**Brief:** Determine how many lines of this material contain "itemPrice". Give only the number.

**Input:**
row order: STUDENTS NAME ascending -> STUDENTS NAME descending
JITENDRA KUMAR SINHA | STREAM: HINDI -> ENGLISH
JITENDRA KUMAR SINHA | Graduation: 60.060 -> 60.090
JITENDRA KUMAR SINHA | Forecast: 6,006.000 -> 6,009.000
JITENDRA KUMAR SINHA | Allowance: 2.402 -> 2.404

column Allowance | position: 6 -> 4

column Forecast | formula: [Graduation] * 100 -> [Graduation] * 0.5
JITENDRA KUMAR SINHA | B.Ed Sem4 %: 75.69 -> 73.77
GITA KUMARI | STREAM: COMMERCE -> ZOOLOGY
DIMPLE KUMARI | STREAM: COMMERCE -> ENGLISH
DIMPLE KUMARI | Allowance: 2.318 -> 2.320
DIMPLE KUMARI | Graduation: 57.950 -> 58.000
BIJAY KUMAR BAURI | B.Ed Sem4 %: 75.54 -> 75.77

...

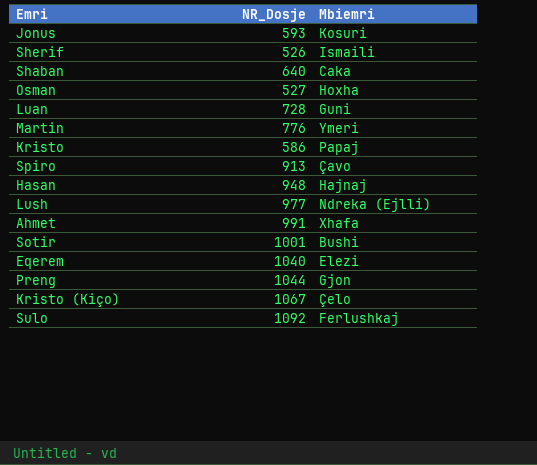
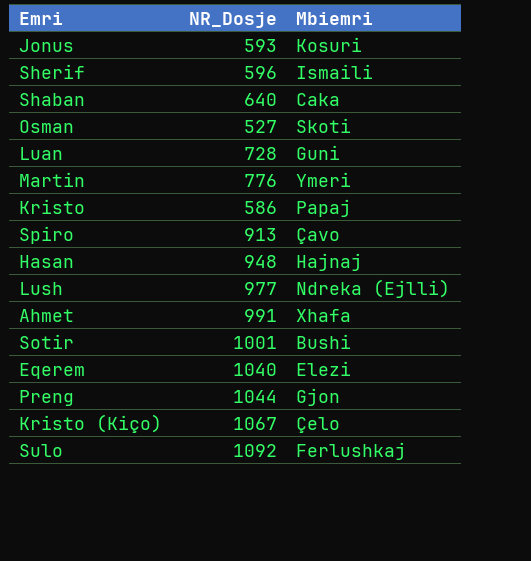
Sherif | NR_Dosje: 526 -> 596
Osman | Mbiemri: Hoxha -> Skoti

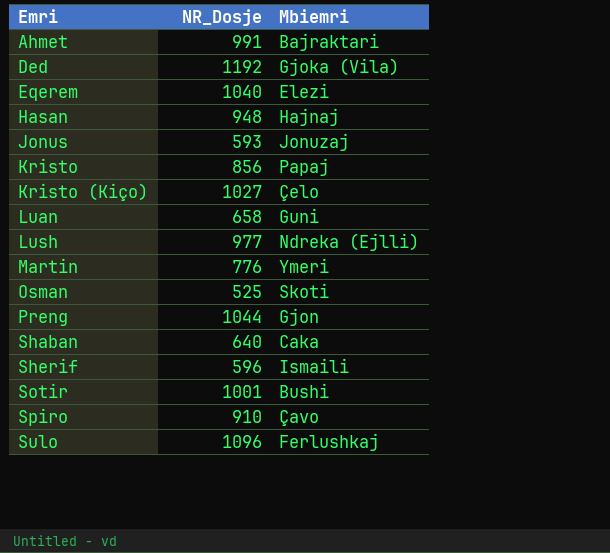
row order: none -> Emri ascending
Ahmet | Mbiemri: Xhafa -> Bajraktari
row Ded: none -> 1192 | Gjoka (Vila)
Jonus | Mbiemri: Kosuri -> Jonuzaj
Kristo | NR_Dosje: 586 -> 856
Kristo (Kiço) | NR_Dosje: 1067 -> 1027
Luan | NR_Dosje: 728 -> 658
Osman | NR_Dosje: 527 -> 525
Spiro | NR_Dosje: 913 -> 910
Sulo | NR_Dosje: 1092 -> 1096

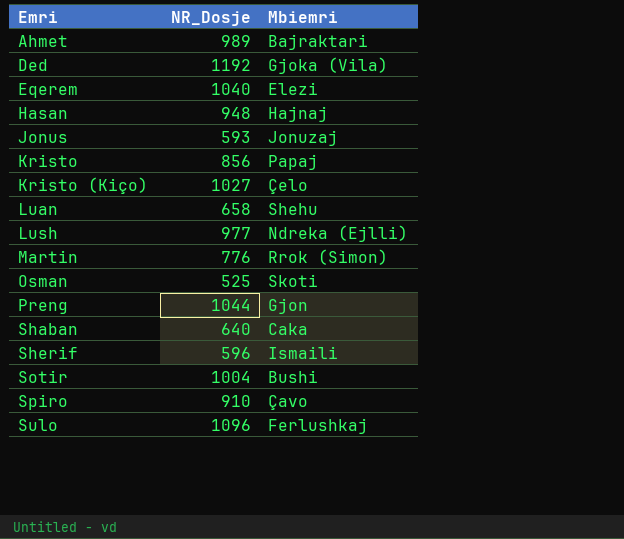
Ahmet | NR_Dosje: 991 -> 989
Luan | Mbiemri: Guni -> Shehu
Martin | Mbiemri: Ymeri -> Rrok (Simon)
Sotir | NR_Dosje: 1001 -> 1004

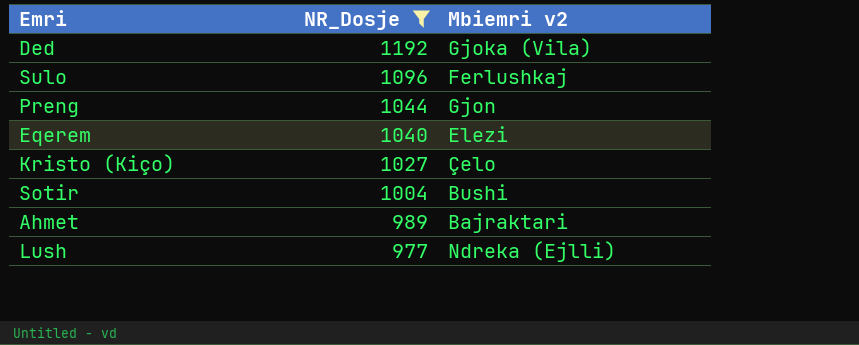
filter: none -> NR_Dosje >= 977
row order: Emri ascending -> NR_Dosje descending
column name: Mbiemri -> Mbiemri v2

==

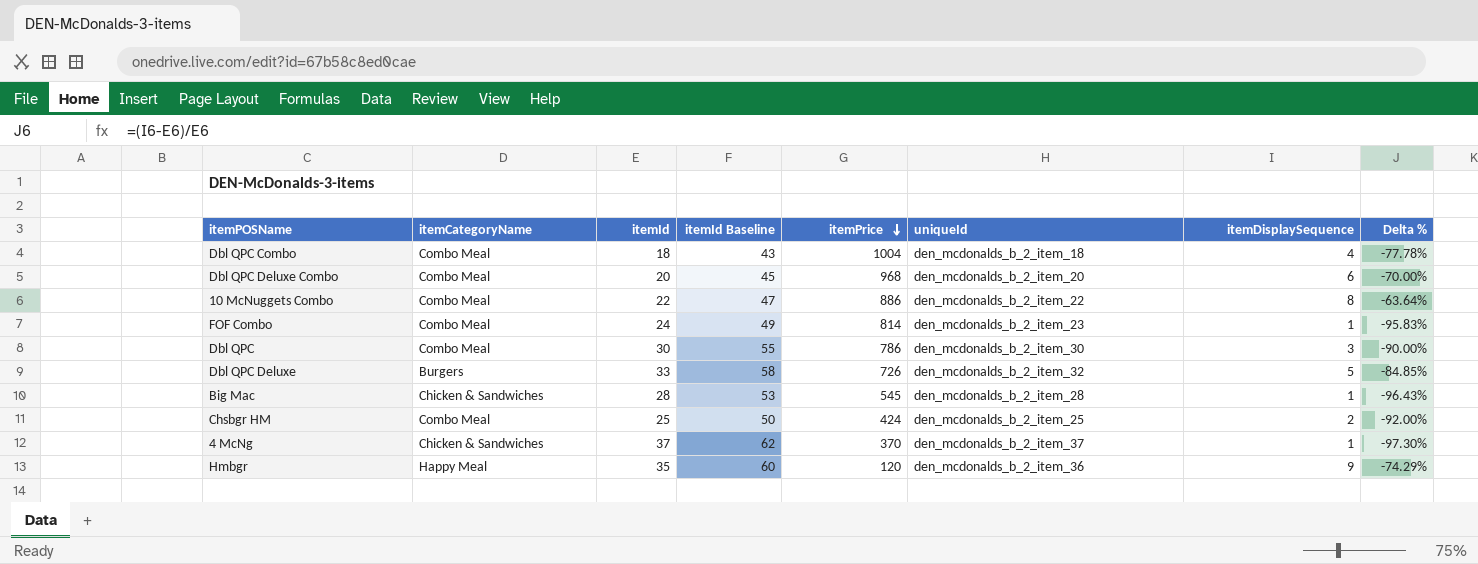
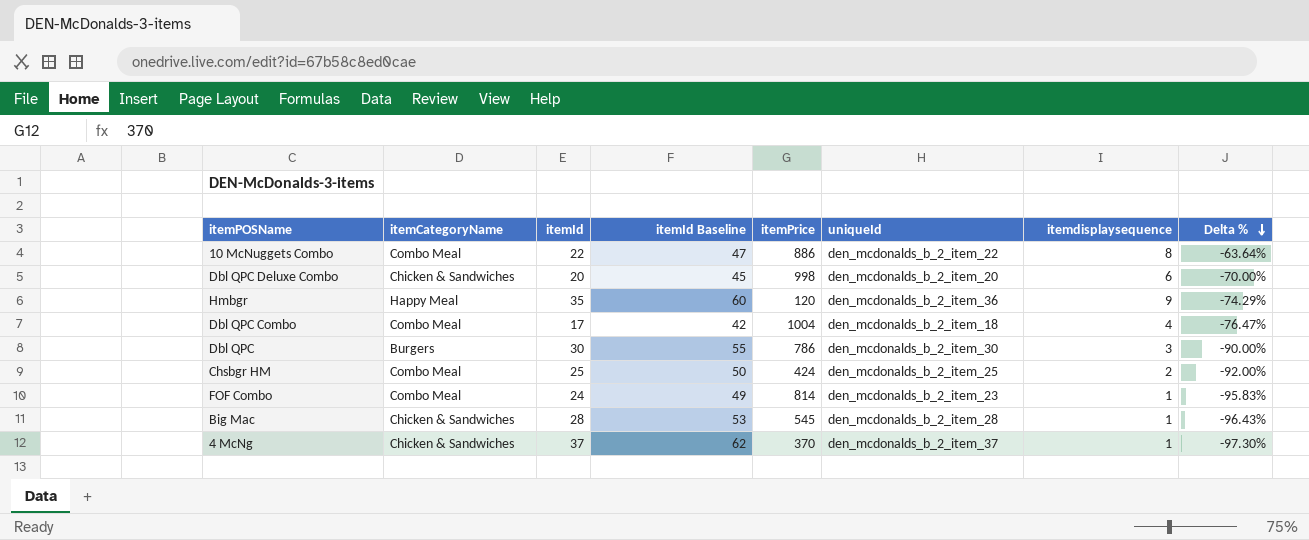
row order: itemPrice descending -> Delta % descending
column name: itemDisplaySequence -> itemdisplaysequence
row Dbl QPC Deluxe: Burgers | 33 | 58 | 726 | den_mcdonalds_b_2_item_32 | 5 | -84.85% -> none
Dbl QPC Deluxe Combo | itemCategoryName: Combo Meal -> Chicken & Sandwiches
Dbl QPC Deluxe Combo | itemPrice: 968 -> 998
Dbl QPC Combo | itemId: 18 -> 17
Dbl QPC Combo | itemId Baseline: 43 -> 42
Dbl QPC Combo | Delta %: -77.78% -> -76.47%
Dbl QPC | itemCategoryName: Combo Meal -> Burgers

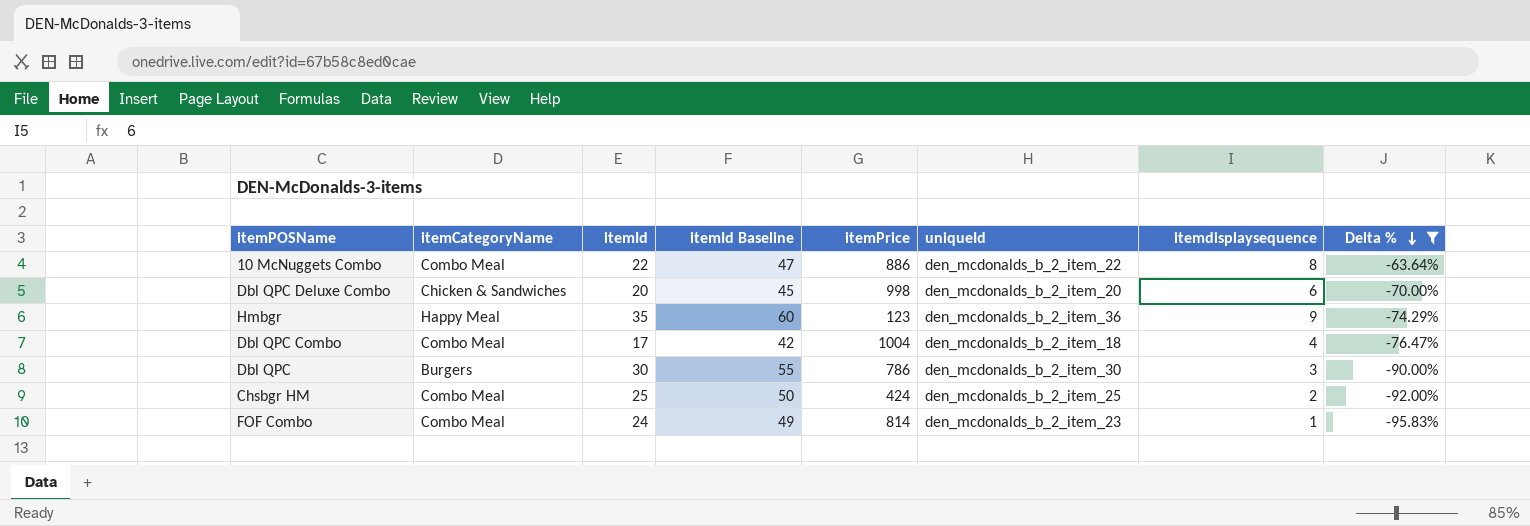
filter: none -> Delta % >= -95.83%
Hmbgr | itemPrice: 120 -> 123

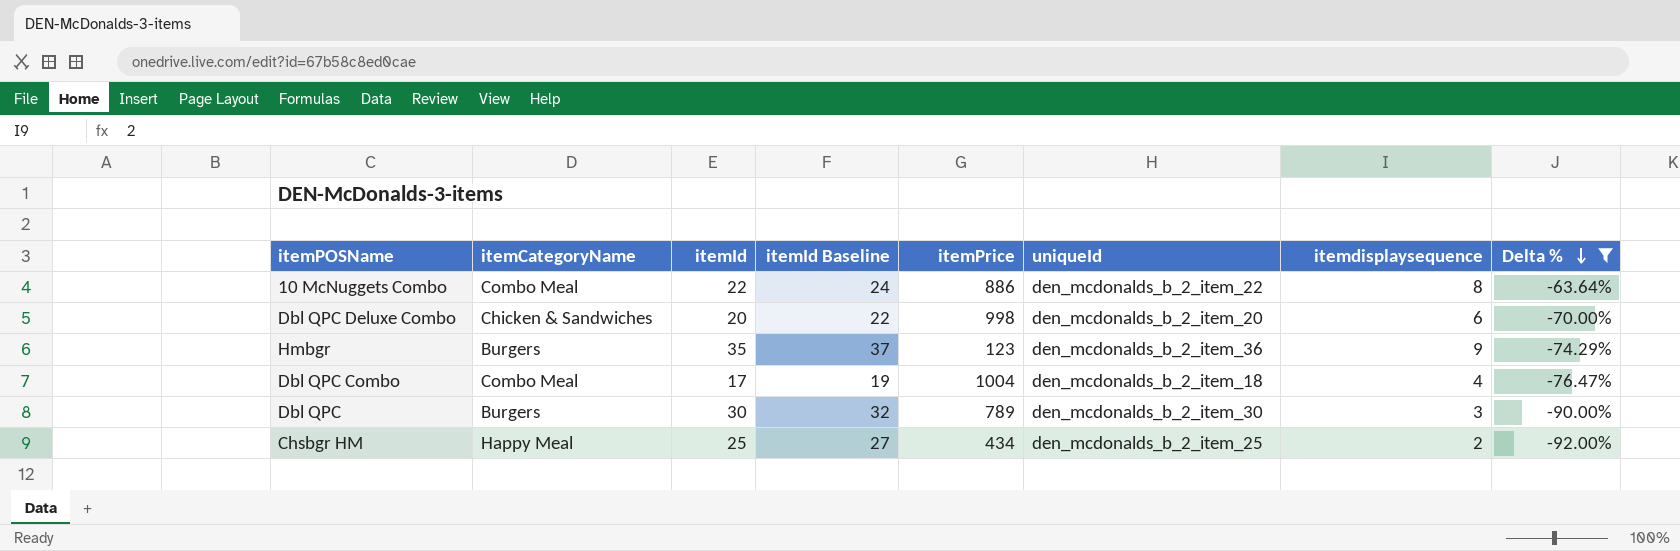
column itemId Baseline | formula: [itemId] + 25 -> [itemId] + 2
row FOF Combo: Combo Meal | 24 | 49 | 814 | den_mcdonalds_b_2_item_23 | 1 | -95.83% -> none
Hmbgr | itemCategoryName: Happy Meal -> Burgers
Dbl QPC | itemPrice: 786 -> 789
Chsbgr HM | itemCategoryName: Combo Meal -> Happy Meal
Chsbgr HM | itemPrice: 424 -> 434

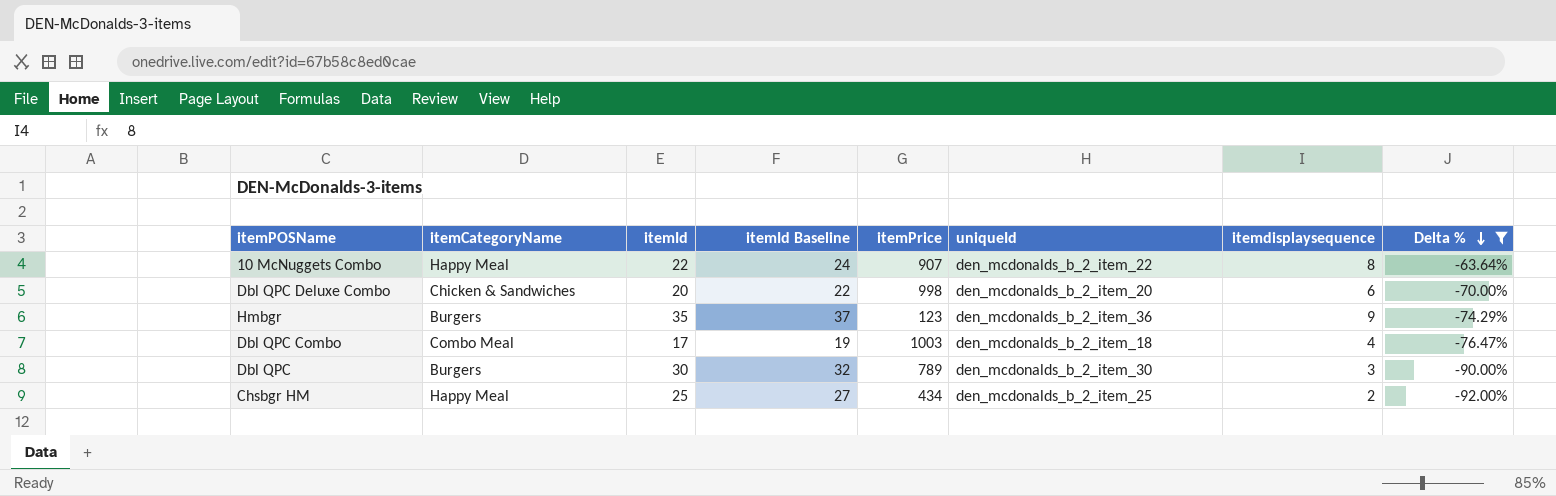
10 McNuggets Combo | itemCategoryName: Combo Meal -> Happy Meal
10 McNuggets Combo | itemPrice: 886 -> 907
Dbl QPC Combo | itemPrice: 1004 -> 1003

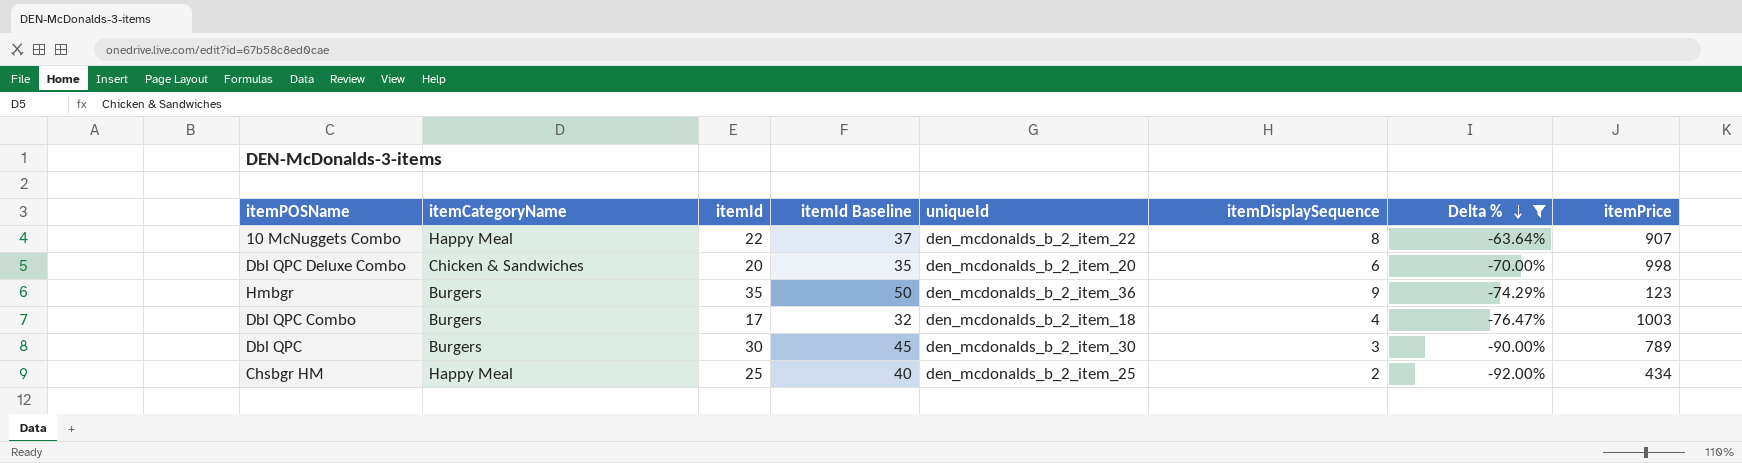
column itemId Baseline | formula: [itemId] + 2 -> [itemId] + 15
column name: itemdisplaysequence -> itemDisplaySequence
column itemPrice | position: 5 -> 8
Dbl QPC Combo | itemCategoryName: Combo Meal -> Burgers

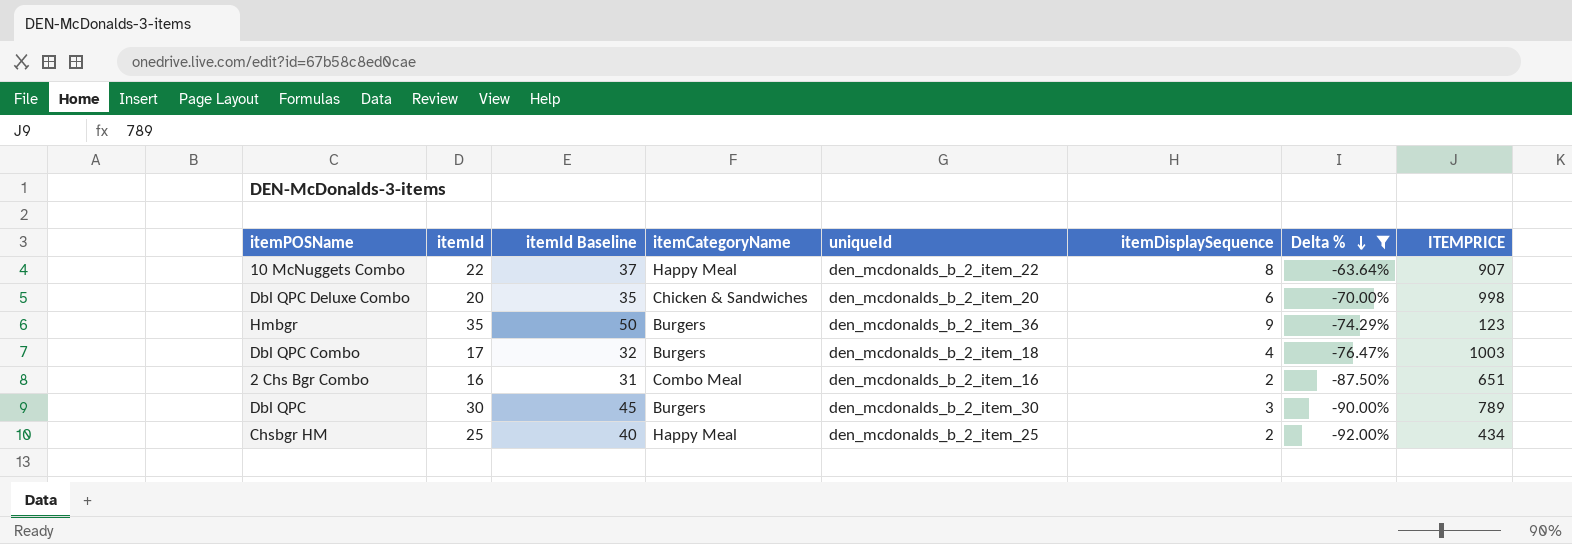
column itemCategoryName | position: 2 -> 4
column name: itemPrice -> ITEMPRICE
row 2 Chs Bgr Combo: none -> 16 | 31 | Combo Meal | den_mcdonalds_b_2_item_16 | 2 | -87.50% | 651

**Answer space:** 9